Nigerian chess player (born 1982)

Bomo Lovet Kigigha (born 26 September, 1982) is a Nigerian FIDE Master and a 4 time Nigerian champion. He is Nigeria's fourth-highest rated player as of November, 2023 (behind Anwuli Daniel, Adebayo Adegboyega Joel, and Balogun Oluwafemi Daniel), with an Elo rating of 2251.

== Early life ==
Kigigha is the third child out of eight children of Sir and Lady Loveth Kigigha. He is the younger brother of Imino Kigigha who he drew inspiration from while growing up in Port Harcourt, Rivers State, Nigeria.

== Chess Career ==

After his Olympiad debut in 2008 in Dresden, Germany, Kigigha has participated six more times: 2012 in Istanbul, Turkey (Team Nigeria had a podium finish by winning category E), 2014 in Tromso, Norway, 2016 in Baku, Azerbaijan, 2018 in Batumi, Georgia, 2022 in Chennai, India, and 2024 in Budapest, Hungary.

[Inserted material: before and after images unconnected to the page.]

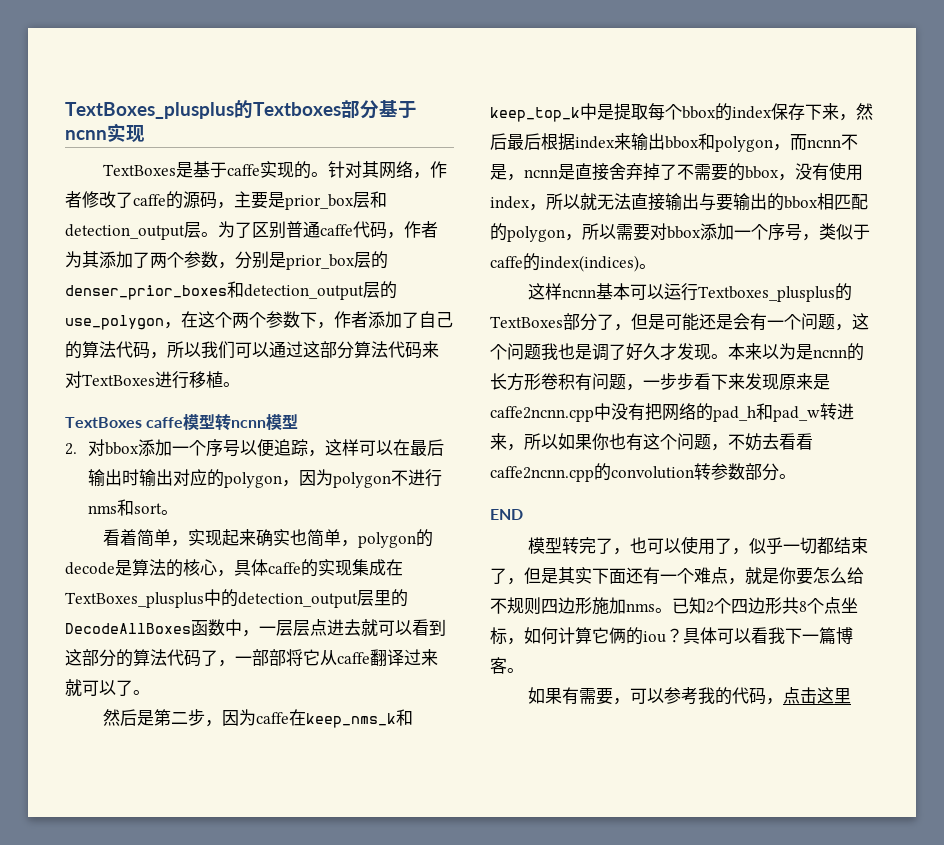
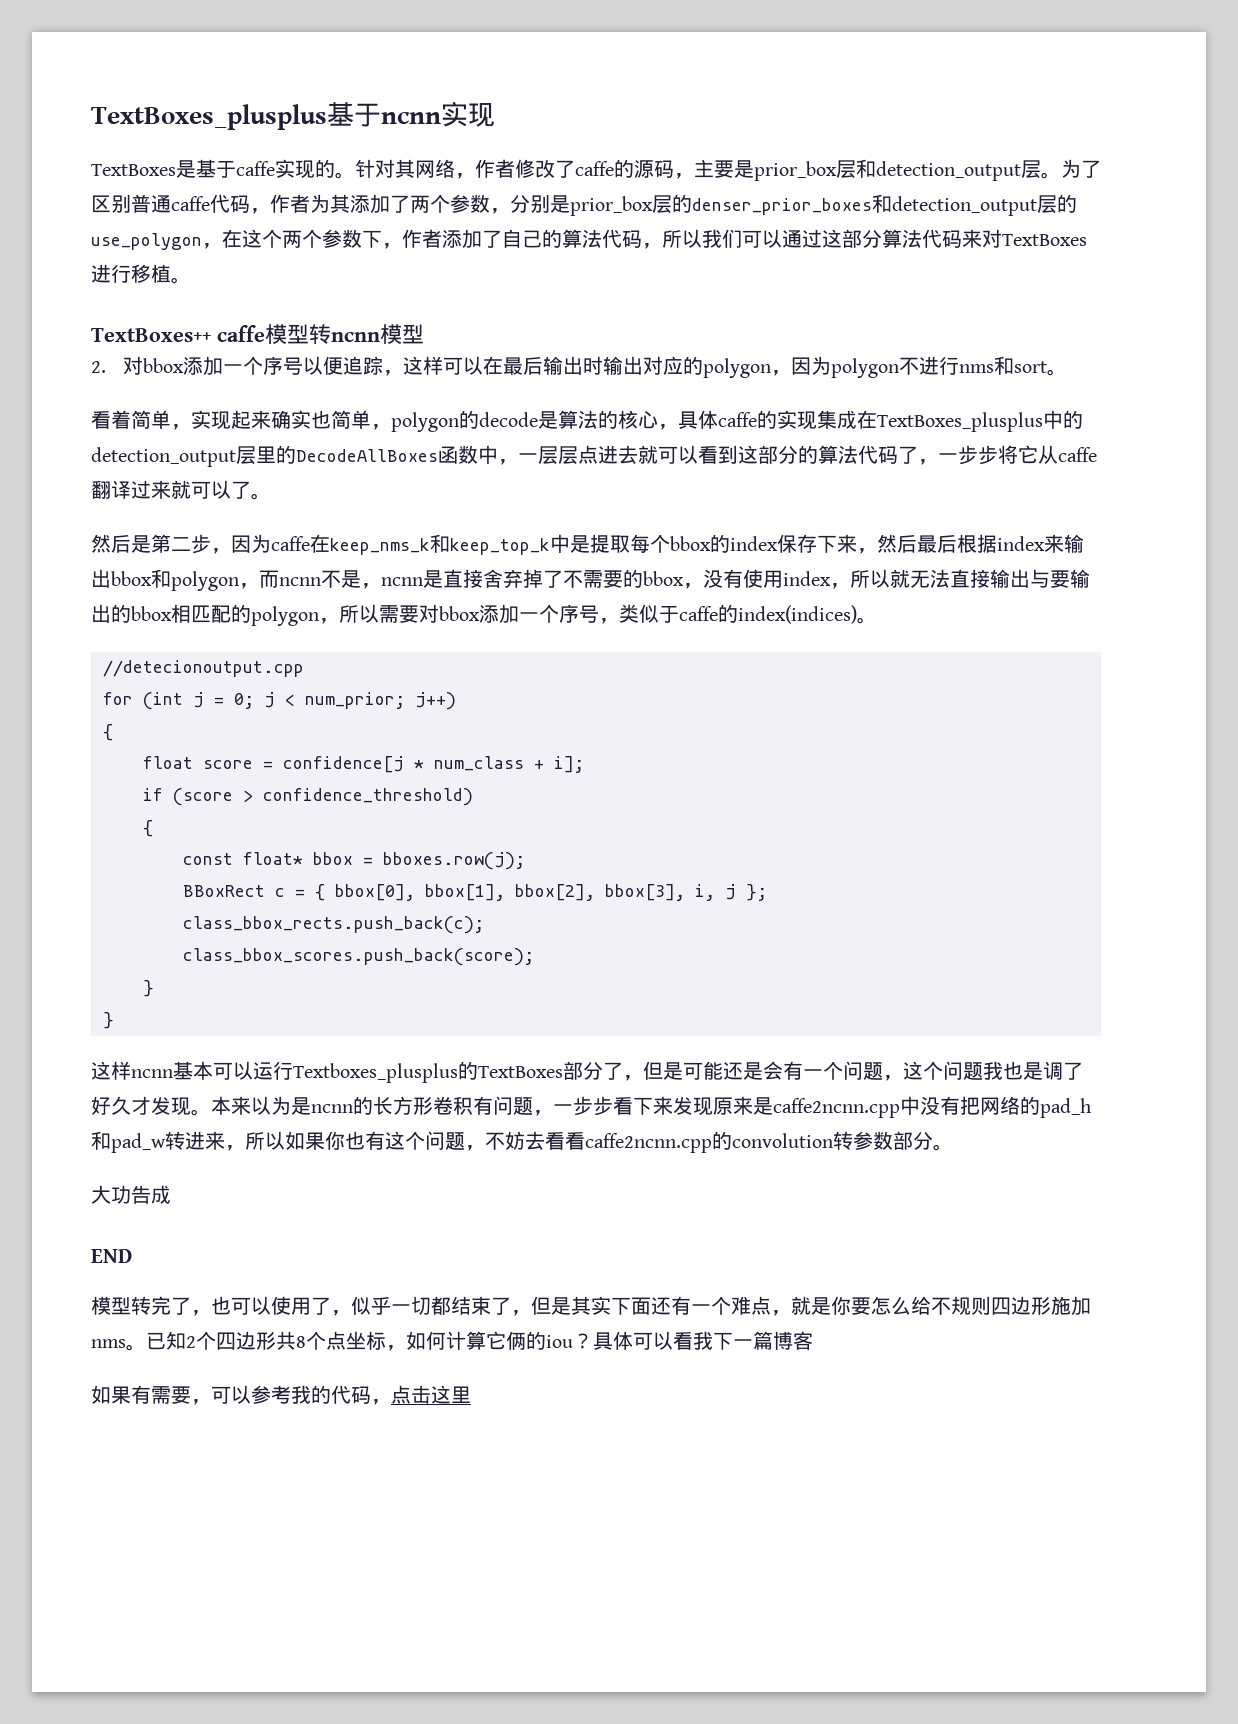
[65,100,379,119] TextBoxes_plusplus的Textboxes部分 -> [91,104,327,130] TextBoxes_plusplus
[65,417,142,428] TextBoxes -> [91,328,211,342] TextBoxes++
[252,649,286,666] 部部 -> [958,445,998,465] 步步
(656, 266) none -> [103,660,304,677] [103,692,456,710] [103,724,113,741] [143,756,584,773] [143,788,473,806] [143,820,153,837] [183,852,525,870] [183,884,767,901] [183,916,484,934] [183,948,534,966] [143,980,154,997] [103,1012,114,1029] // //detecionoutput.cpp // for (int j = 0; j < num_prior; j++) // { // float score = confidence[j * num_class + i]; // if (score > confidence_threshold) // { // const float* bbox = bboxes.row(j); // BBoxRect c = { bbox[0], bbox[1], bbox[2], bbox[3], i, j }; // class_bbox_rects.push_back(c); // class_bbox_scores.push_back(score); // } // }
(796, 476) none -> [91,1185,171,1204] // 大功告成
[507,668,524,673] 。 -> (813, 1340) none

In 2025, Kigigha competed in the FIDE World Cup in Goa, India, where he was defeated in the first round by German Grandmaster Alexander Donchenko, who later reached the quarterfinals.

== Chess Development Initiatives ==

Kigigha operates the C-4 Chess Academy in Yenagoa and has been involved in youth chess development programs. He partnered with the Promoting Queeens Chess Club in Yenagoa to empower girls through chess initiatives.

Kigigha has mentored several chess prodigies including Goodness Ekunke, nicknamed "Baby-faced Assassin," who represented Africa in the Next Gen Cup organized by Chess.com, and Deborah Quickpen who represented Nigeria at the Chess Olympiad alongside him.